The metaphor I use is when I’m writing the novel I’m using the right side of my brain, the artistic side, and I’m writing the nonfiction on the left side, the analytic, logic side.

How you can be moral, despite the fact that you’ve been so traumatized? I just believe that human beings are trying to be moral and I think boys are trying to be moral.

The Ben character—that was my story. Nearly everything that happened to him happened to me, verbatim—but not the last part, the final acts he had to be involved in. David, has a conscience for a while, but by the end he has become a bad person.

I think what I ended up doing was creating these two parallel moral paths and one person, Ben, in the way he gets support, the book illustrates unconsciously what has to happen to get help to these people. Ben ends up getting a lot of support, from mom, from dad, from his mentor on the reservation, but Dave remains isolated.

That is part of what happens to conscience in these males. The more isolated they are, the easier it is for them to act without conscience and to act in immoral ways and so that is how it ended up happening even though I didn’t plan that out.

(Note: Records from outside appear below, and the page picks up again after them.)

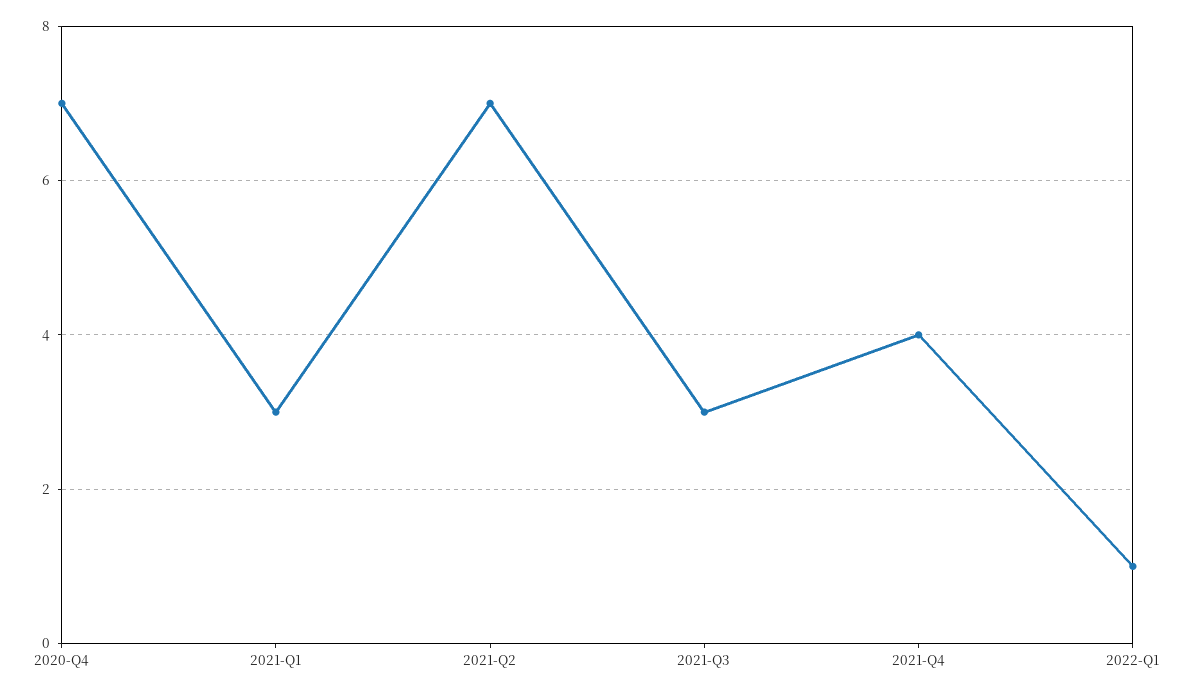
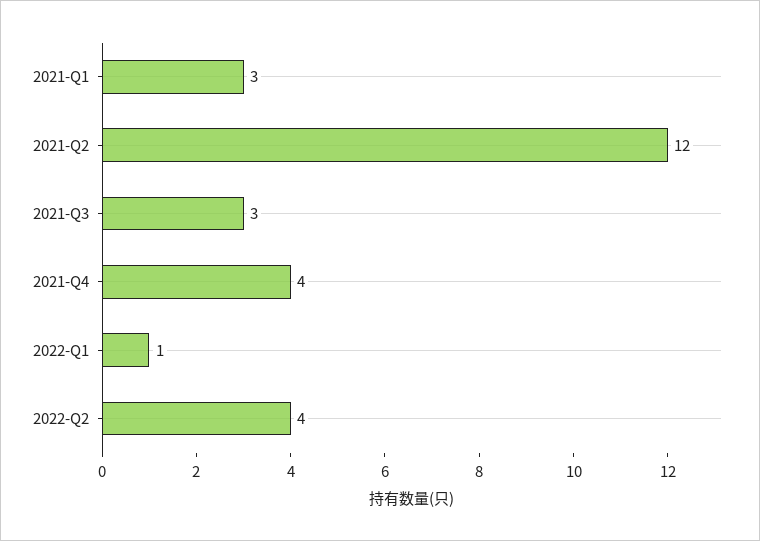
2020-Q4: 7 -> none
2021-Q2: 7 -> 12
2022-Q2: none -> 4

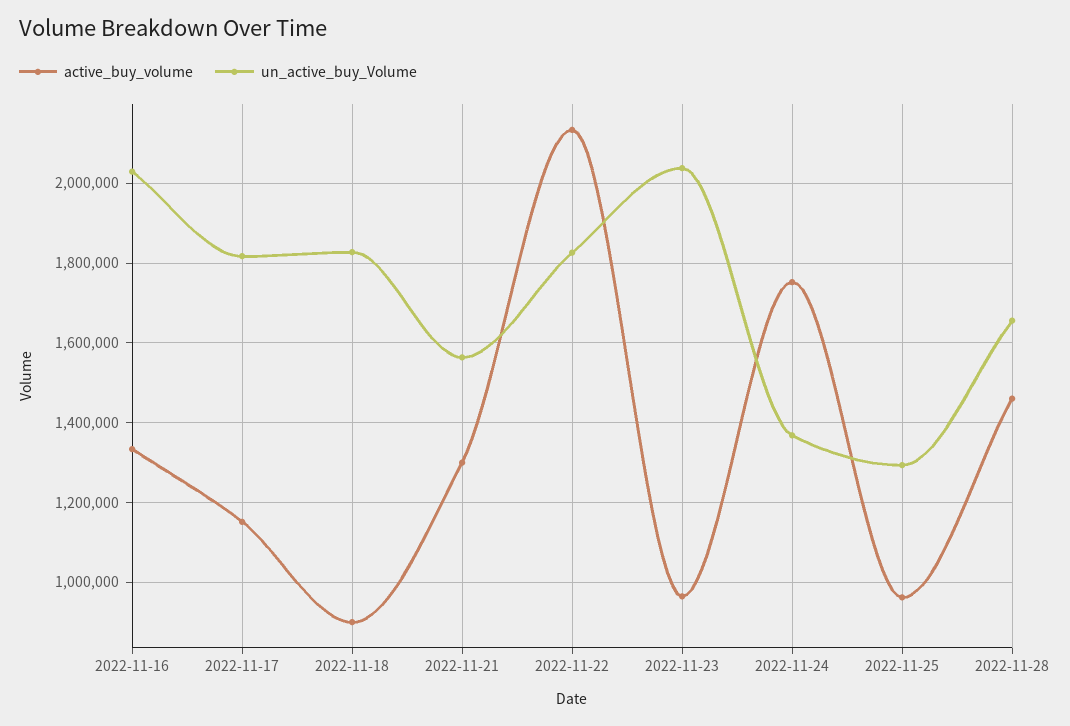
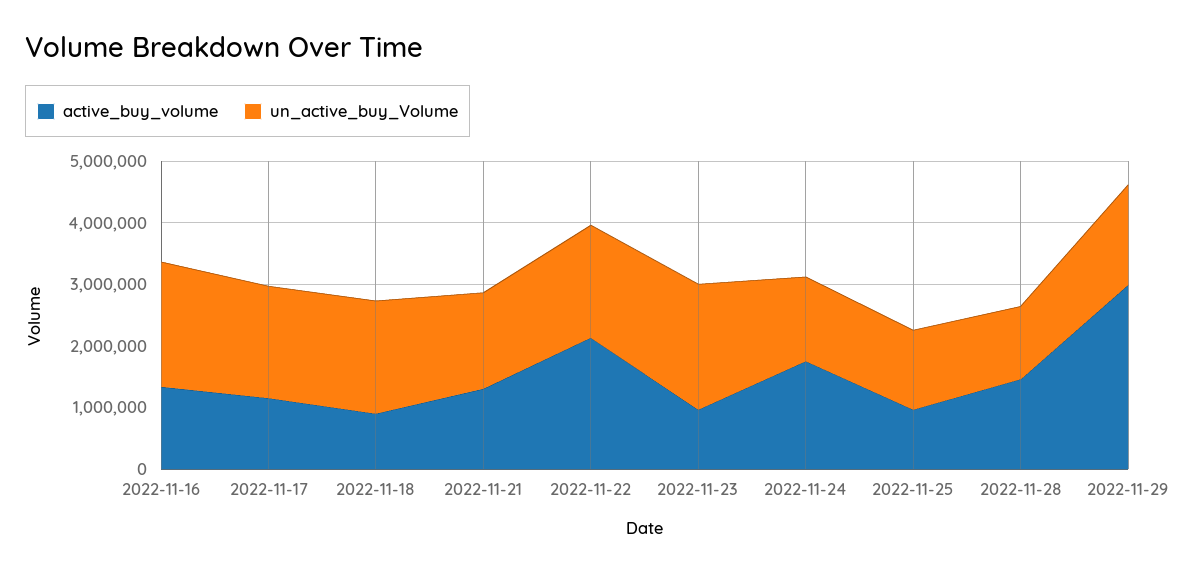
un_active_buy_Volume, 2022-11-28: 1660000 -> 1200000
active_buy_volume, 2022-11-29: none -> 3000000
un_active_buy_Volume, 2022-11-29: none -> 1600000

It’s such a challenging thing to end a story. How did you come to your final, last pages of the book and completing it? How do you want the reader to walk away feeling?

The book builds to a climax and a climax in some ways ties things up. That’s the heart or the music or the symphony of a novel; it needs to build to a climax.

It’s a page turner. I also think that stories that are real, one can find the natural climax in them. I was lucky in that I did see the story when I was young and I had it building and knew what the climax was going to be.

That being said, it is somewhat different than what I wrote initially. The reader is going to feel some resolution for Ben. It’s still open-ended, but the reader is, at a gut level, going to feel that Ben is going to be okay.

If it’s a little open ended for Ben, it’s really open ended for Dave. The reader is going to have a lot of feelings about what exactly is Dave becoming and what’s next for Dave.

How do you feel after finishing this so many years later and so much of your early going into it before you went to career and all of your schooling?

I feel satisfaction. The catharsis of writing the story…that happened long ago. Now that the book is out there is a kind of catharsis that has to do with audience reception, because over the years publishers all basically said ‘You cannot publish this book. You are a public figure.’

I feel satisfaction that it’s getting out there. To me it’s helpful to talk about these things. I had to fight against a lot of adversity to get where I am, and I’d like to see other people do that too.